OpenVoiceOS / ovos-tts-plugin-mimic3-server

Apache License 2.0
2 stars 4 forks source link

"Say-as interpret-as" #8

Open ChanceNCounter opened 1 year ago

ChanceNCounter commented 1 year ago

At least one of these is being processed literally by TTS, rather than parsed:

https://github.com/OpenVoiceOS/ovos-tts-plugin-mimic3-server/blob/009def97295ff2971d78231b582bb9ef8f45b3f0/ovos_tts_plugin_mimic3_server/__init__.py#L170-L175

Hence, when it reads a pairing code, you get

say as interpret as spell out Q say as...

This is both extremely annoying and entirely unhelpful, but fortunately it's also a bug =P

ChanceNCounter commented 1 year ago

Assigned to Jarbas because I don't know what that's supposed to parse to, and git blames Jarbas

JarbasAl commented 1 year ago

taken directly from upstream, no idea what the reasoning behind that is

ChanceNCounter commented 1 year ago

@MaxBachmann Sorry to bother you, but it looks like this is being passed to gruut and I can’t spot a problem with the input.

Am I missing something, or is this internal to Mimic, rather than a bug in the above snippet or in gruut?

maxbachmann commented 1 year ago

It has been a while since I looked into these projects.

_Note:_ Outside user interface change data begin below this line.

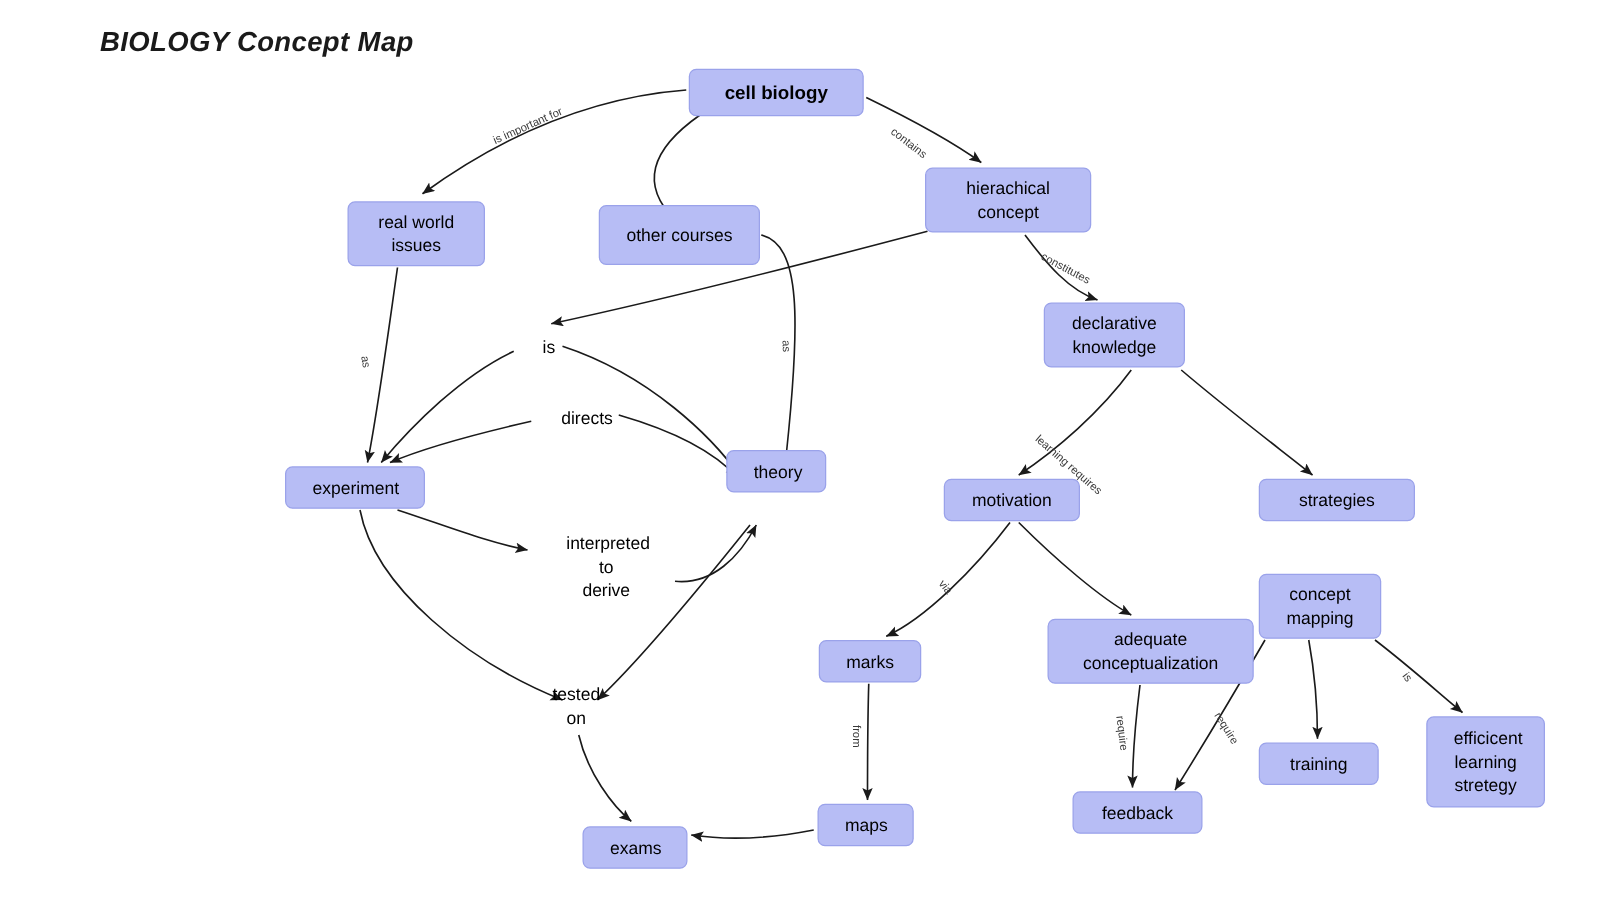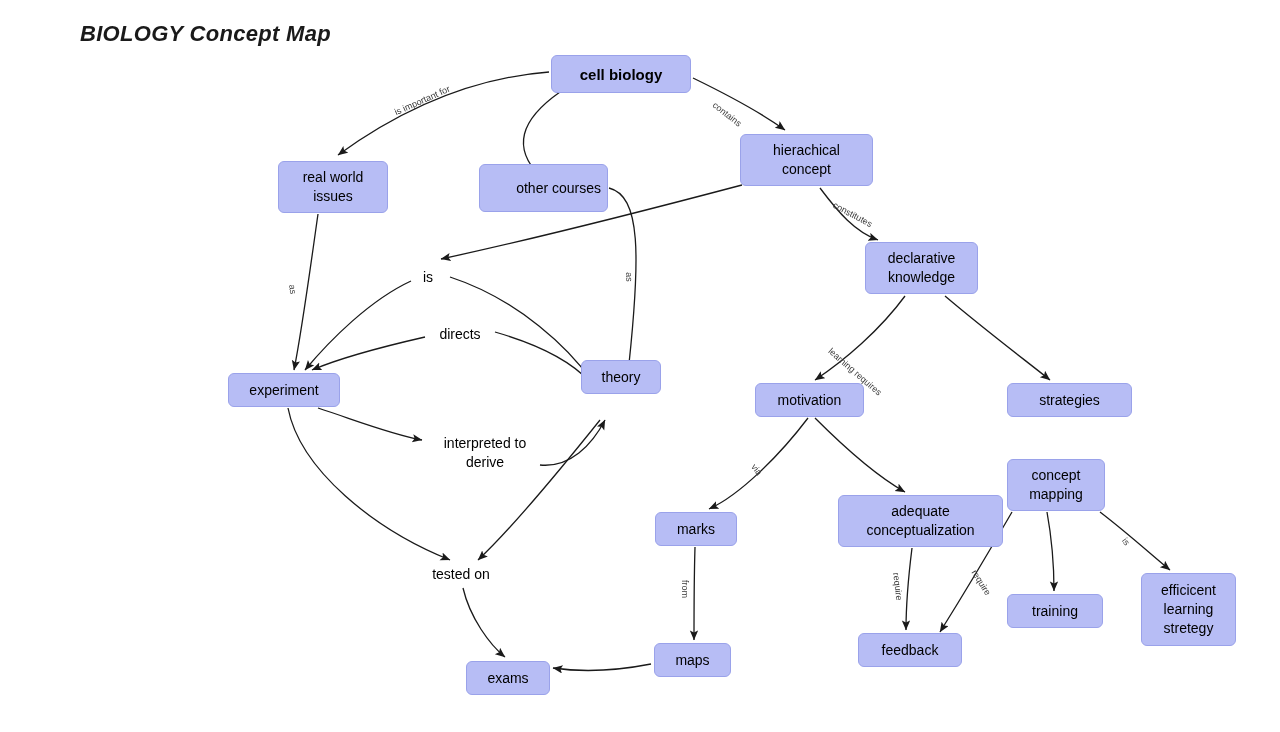--- a/index.html
+++ b/index.html
@@ -55,7 +55,7 @@
     line-height: 19px;
     color: #000000;
     border-radius: 6px;
-    padding: 2px 6px;
+    padding: 2px 21px;
   }
   .node.boxed {
     background: #b7bdf5;

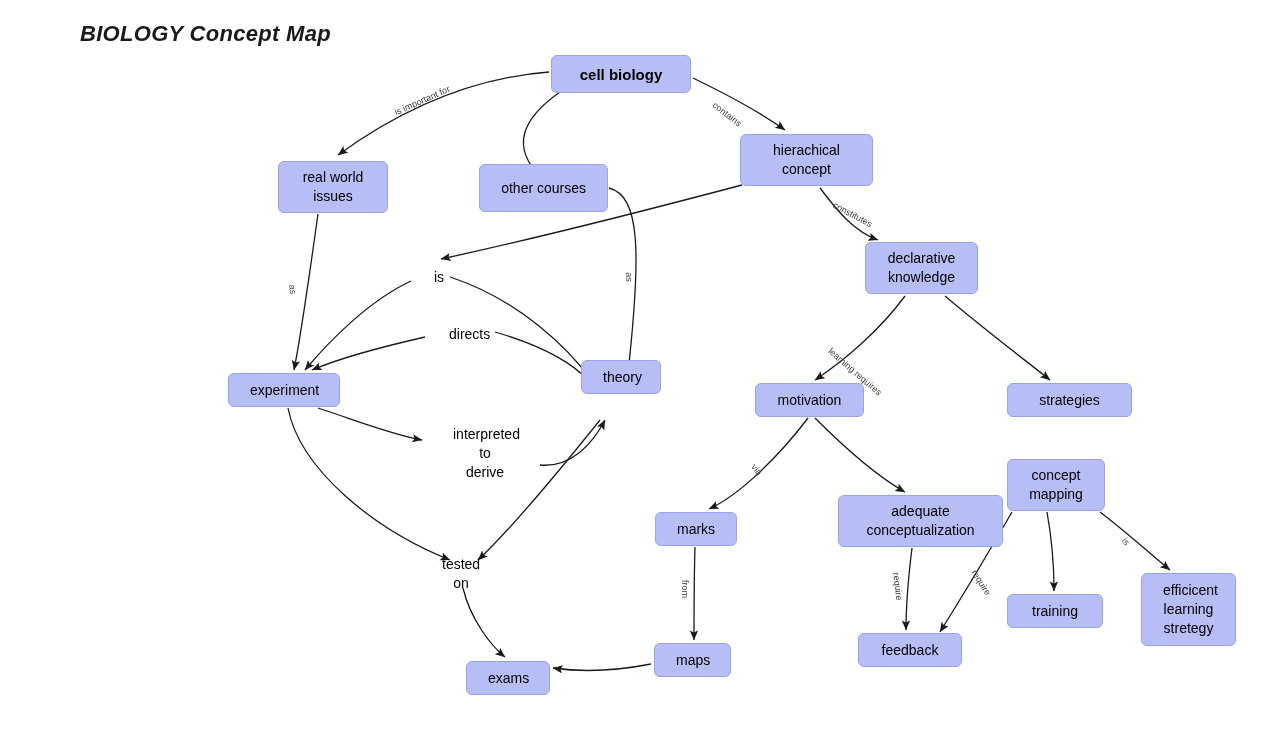--- a/index.html
+++ b/index.html
@@ -152,7 +152,7 @@
         <span class="node-text">hierachical
 concept</span>
       </div>
-      <div class="node boxed" style="left: 865px; top: 242px; width: 113px; height: 52px;">
+      <div class="node boxed" style="left: 835px; top: 242px; width: 113px; height: 52px;">
         <span class="node-text">declarative
 knowledge</span>
       </div>

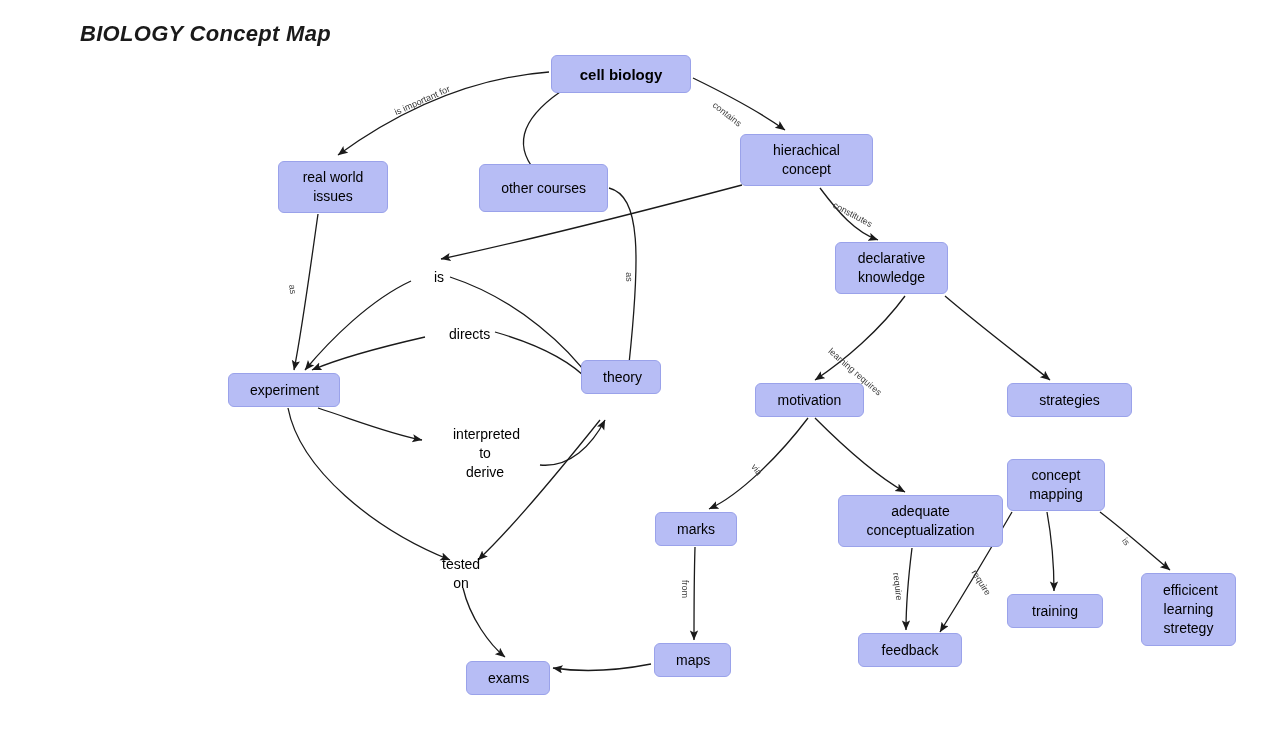--- a/index.html
+++ b/index.html
@@ -200,7 +200,7 @@
       <div class="node boxed" style="left: 858px; top: 633px; width: 104px; height: 34px;">
         <span class="node-text">feedback</span>
       </div>
-      <div class="node plain" style="left: 421px; top: 562px; width: 80px; height: 24px;">
+      <div class="node plain" style="left: 421px; top: 562px; width: 80px; height: 24px; align-items: flex-end;">
         <span class="node-text">tested on</span>
       </div>
       <div class="node boxed" style="left: 466px; top: 661px; width: 84px; height: 34px;">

Gruut appears to support this SSML:

>>> next(gruut.sentences('<say-as interpret-as="spell-out">A</say-as>', ssml=True, lang="en"))
Sentence(idx=0, text='A', text_with_ws='A', text_spoken='A', par_idx=0, lang='en', voice='', words=[Word(idx=0, text='A', text_with_ws='A', leading_ws='', trailing_ws='', sent_idx=0, par_idx=0, lang='en', voice='', pos='DT', phonemes=['ˈeɪ'], is_major_break=False, is_minor_break=False, is_punctuation=False, is_break=False, is_spoken=True, pause_before_ms=0, pause_after_ms=0, marks_before=None, marks_after=None)], pause_before_ms=0, pause_after_ms=0, marks_before=None, marks_after=None)

@synesthesiam is probably the right person to ask on this topic

goldyfruit commented 1 year ago

I have the same issue as well with my SONOS skill, no issue when switching to Polly.

https://github.com/smartgic/skill-sonos-controller/blob/main/utils.py#L110

synesthesiam commented 1 year ago

Gruut has different pronunciations for some individual letters, such as "A" in "A light turned on" vs. "A B C are letters" (pronounced "uh" vs "ey"). It doesn't try to guess the context, so this needs to be provided externally via SSML.

ChanceNCounter commented 1 year ago

🙏That was the hint I needed. I’m on a phone, but @JarbasAl @goldyfruit:

https://github.com/OpenVoiceOS/ovos-tts-plugin-mimic3-server/blob/f21094ba5d068e023c29699cd156f7390065dbaf/ovos_tts_plugin_mimic3_server/__init__.py#L116-L123

ssml is a bool, and presumably should be a param sent to Mimic, but is discarded.